◆ **TASK PROMPT**: A verbatim transcript of the data that follows, free of images, is the expected result.

◆ **DATA SHOWN**:

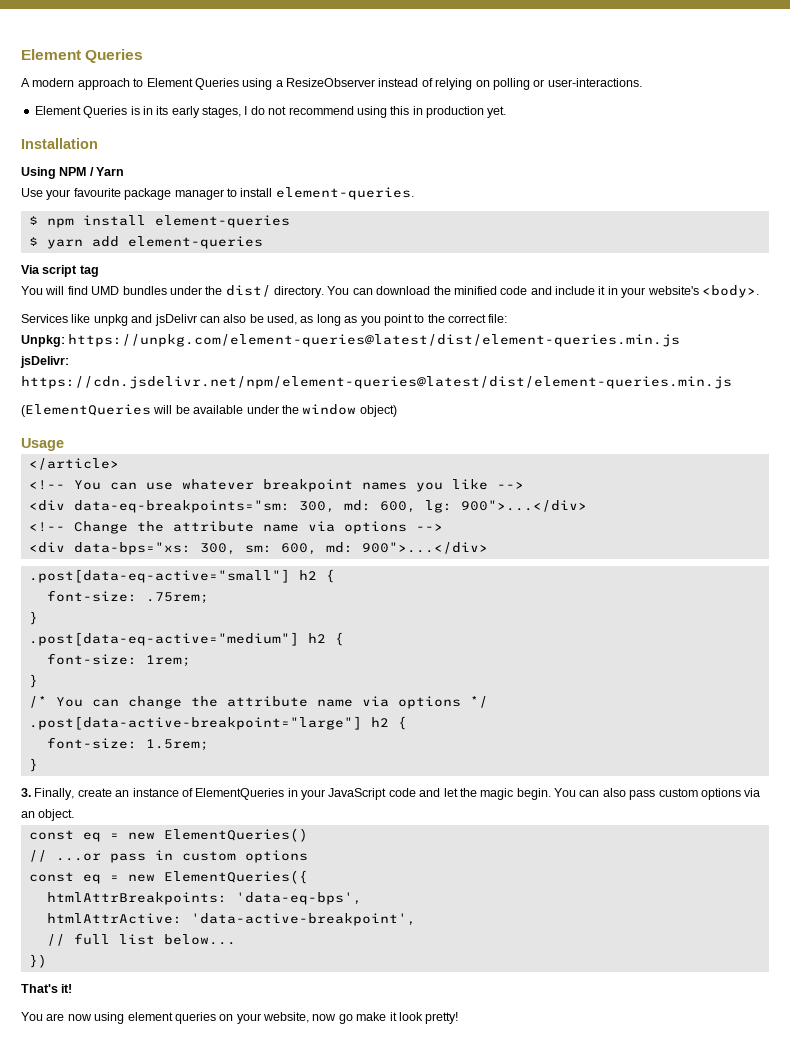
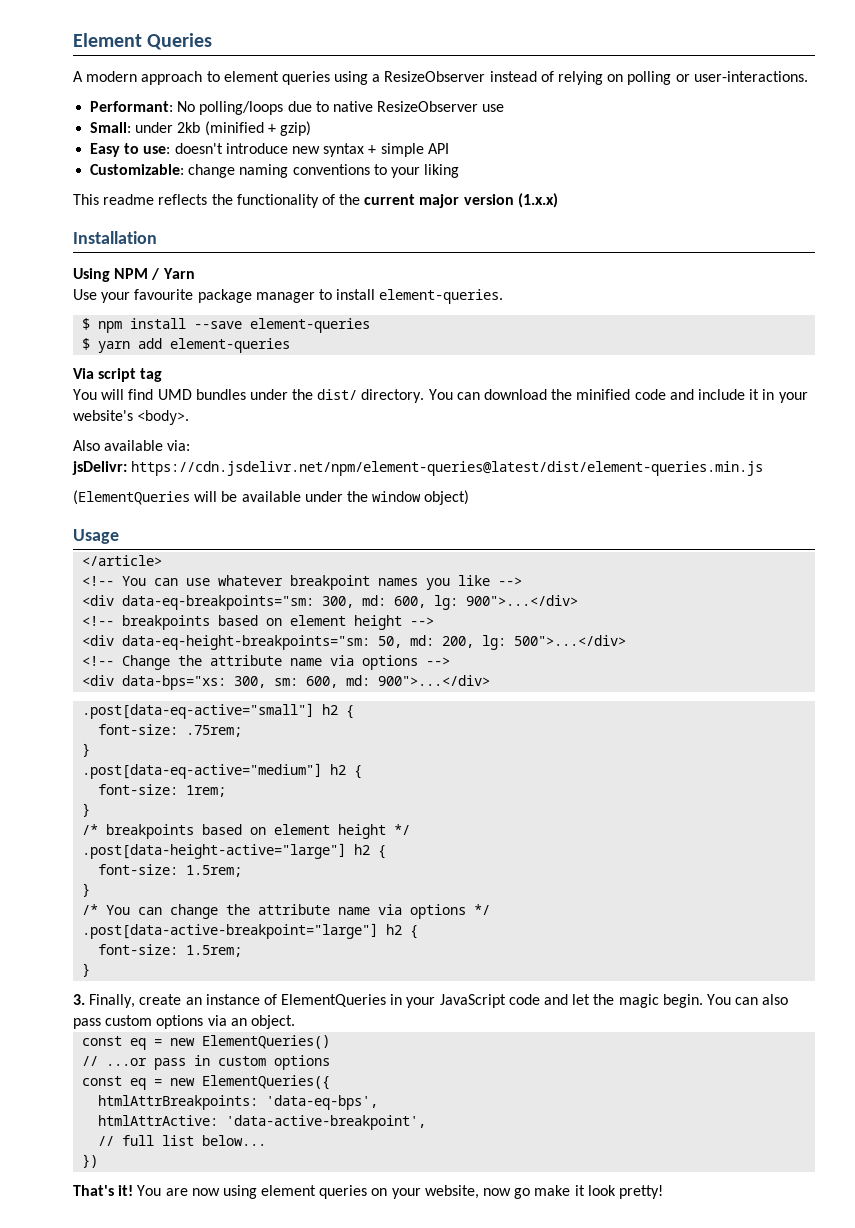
[146,78,239,90] Element Queries -> [223,71,330,85] element queries
[34,106,507,118] Element Queries is in its early stages, I do not recommend using this in production yet. -> [90,101,505,115] [90,121,311,136] [90,143,449,157] [90,164,460,178] [73,193,558,208] Performant: No polling/loops due to native ResizeObserver use // Small: under 2kb (minified + gzip) // Easy to use: doesn't introduce new syntax + simple API // Customizable: change naming conventions to your liking // This readme reflects the functionality of the current major version (1.x.x)
(146, 220) none -> [194,321,243,329] --save
[21,314,508,326] [21,334,681,347] Services like unpkg and jsDelivr can also be used, as long as you point to the correct file: // Unpkg: https://unpkg.com/element-queries@latest/dist/element-queries.min.js -> [73,440,191,451] Also available via:
(587, 506) none -> [82,615,435,630] [82,635,627,650] // <!-- breakpoints based on element height --> // <div data-eq-height-breakpoints="sm: 50, md: 200, lg: 500">...</div>
(38, 681) none -> [82,824,411,839] [82,843,387,859] [98,864,243,877] [82,883,91,897] // /* breakpoints based on element height */ // .post[data-height-active="large"] h2 { // font-size: 1.5rem; // }
(73, 988) // -> (134, 1190) none

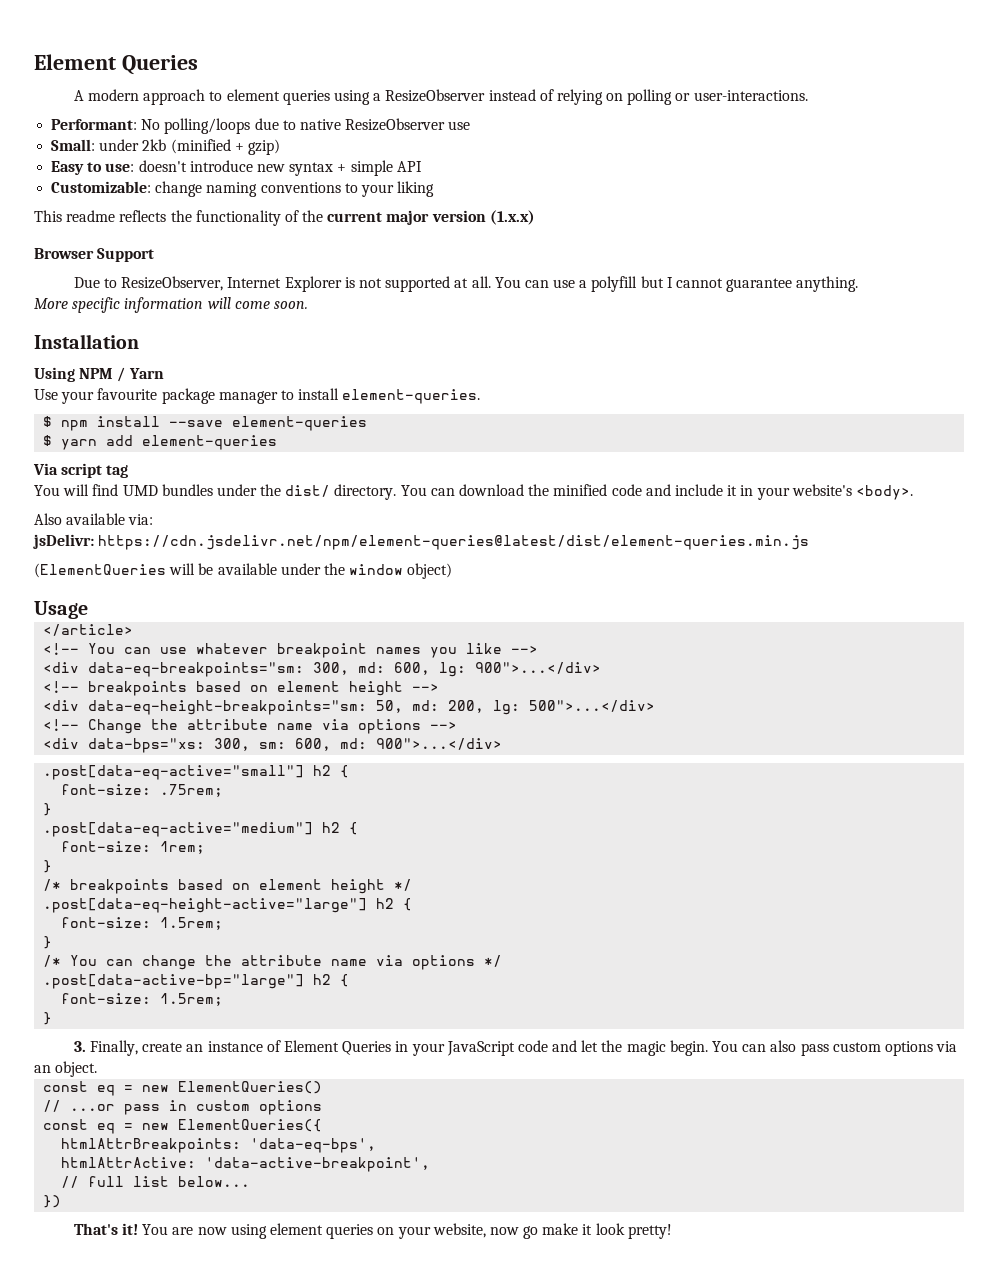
(558, 200) none -> [34,248,155,262] [73,276,859,292] [34,297,308,313] // Browser Support // Due to ResizeObserver, Internet Explorer is not supported at all. You can use a polyfill but I cannot guarantee anything. // More specific information will come soon.
[82,843,347,859] .post[data-height-active="large"] -> [43,898,368,913] .post[data-eq-height-active="large"]
[82,923,379,939] .post[data-active-breakpoint="large"] -> [43,974,305,989] .post[data-active-bp="large"]
[281,994,387,1007] ElementQueries -> [283,1040,392,1055] Element Queries

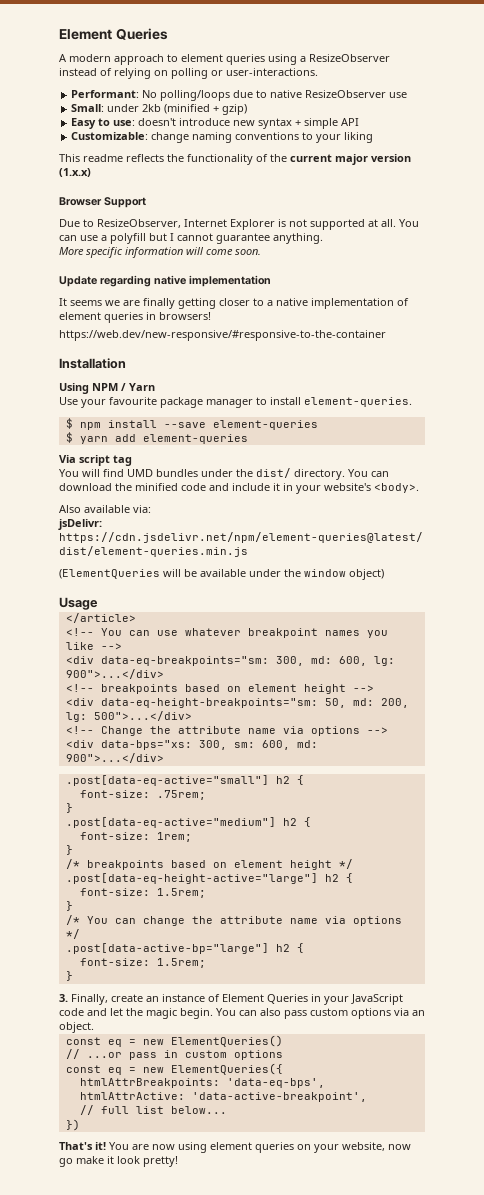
(308, 305) none -> [59,275,271,287] [59,298,409,309] [59,312,211,323] [59,330,386,341] // Update regarding native implementation // It seems we are finally getting closer to a native implementation of element queries in browsers! // https://web.dev/new-responsive/#responsive-to-the-container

◆ **RESPONSE AREA**:
[146,78,239,90] Element Queries -> [223,71,330,85] element queries
[34,106,507,118] Element Queries is in its early stages, I do not recommend using this in production yet. -> [90,101,505,115] [90,121,311,136] [90,143,449,157] [90,164,460,178] [73,193,558,208] Performant: No polling/loops due to native ResizeObserver use // Small: under 2kb (minified + gzip) // Easy to use: doesn't introduce new syntax + simple API // Customizable: change naming conventions to your liking // This readme reflects the functionality of the current major version (1.x.x)
(146, 220) none -> [194,321,243,329] --save
[21,314,508,326] [21,334,681,347] Services like unpkg and jsDelivr can also be used, as long as you point to the correct file: // Unpkg: https://unpkg.com/element-queries@latest/dist/element-queries.min.js -> [73,440,191,451] Also available via:
(587, 506) none -> [82,615,435,630] [82,635,627,650] // <!-- breakpoints based on element height --> // <div data-eq-height-breakpoints="sm: 50, md: 200, lg: 500">...</div>
(38, 681) none -> [82,824,411,839] [82,843,387,859] [98,864,243,877] [82,883,91,897] // /* breakpoints based on element height */ // .post[data-height-active="large"] h2 { // font-size: 1.5rem; // }
(73, 988) // -> (134, 1190) none

(558, 200) none -> [34,248,155,262] [73,276,859,292] [34,297,308,313] // Browser Support // Due to ResizeObserver, Internet Explorer is not supported at all. You can use a polyfill but I cannot guarantee anything. // More specific information will come soon.
[82,843,347,859] .post[data-height-active="large"] -> [43,898,368,913] .post[data-eq-height-active="large"]
[82,923,379,939] .post[data-active-breakpoint="large"] -> [43,974,305,989] .post[data-active-bp="large"]
[281,994,387,1007] ElementQueries -> [283,1040,392,1055] Element Queries

(308, 305) none -> [59,275,271,287] [59,298,409,309] [59,312,211,323] [59,330,386,341] // Update regarding native implementation // It seems we are finally getting closer to a native implementation of element queries in browsers! // https://web.dev/new-responsive/#responsive-to-the-container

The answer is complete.